[Version comparison data]
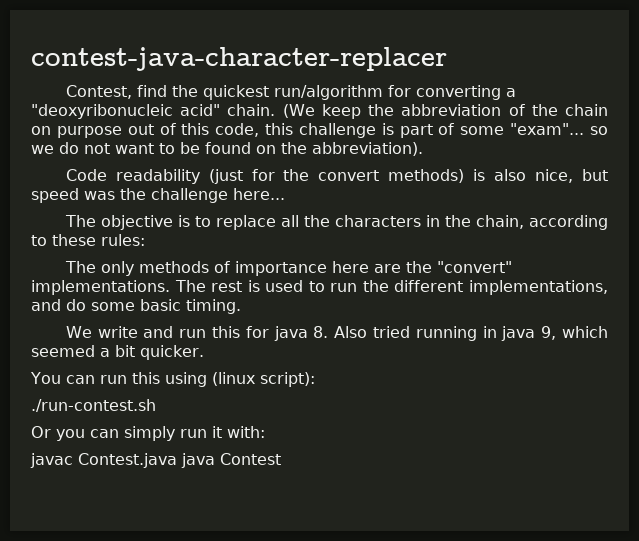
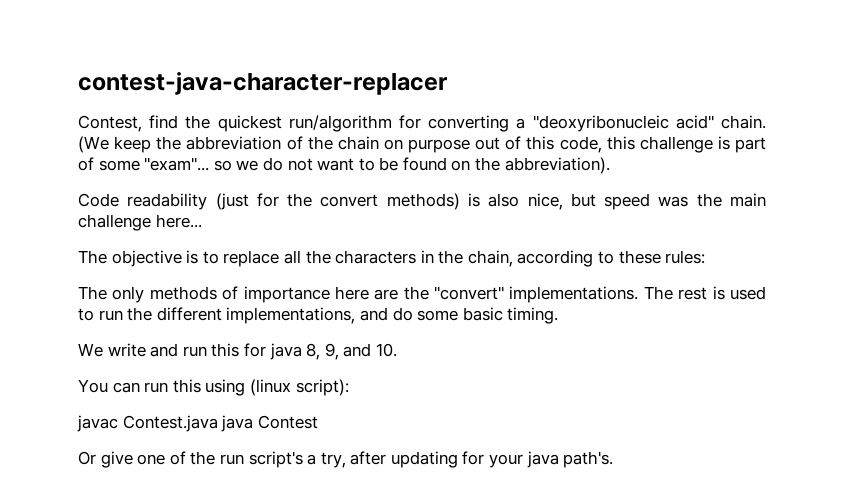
- Code readability (just for the convert methods) is also nice, but speed was the challenge here...
+ Code readability (just for the convert methods) is also nice, but speed was the main challenge here...
- We write and run this for java 8. Also tried running in java 9, which seemed a bit quicker.
+ We write and run this for java 8, 9, and 10.
- ./run-contest.sh
- Or you can simply run it with:
  javac Contest.java java Contest
+ Or give one of the run script's a try, after updating for your java path's.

GOAL OF THE EXERCISE: Nothing but the lines from the one with "javac Contest.java java Contest" through the end of the data above should be repeated, each exactly as it stands.

OUTPUT BELOW:
  javac Contest.java java Contest
+ Or give one of the run script's a try, after updating for your java path's.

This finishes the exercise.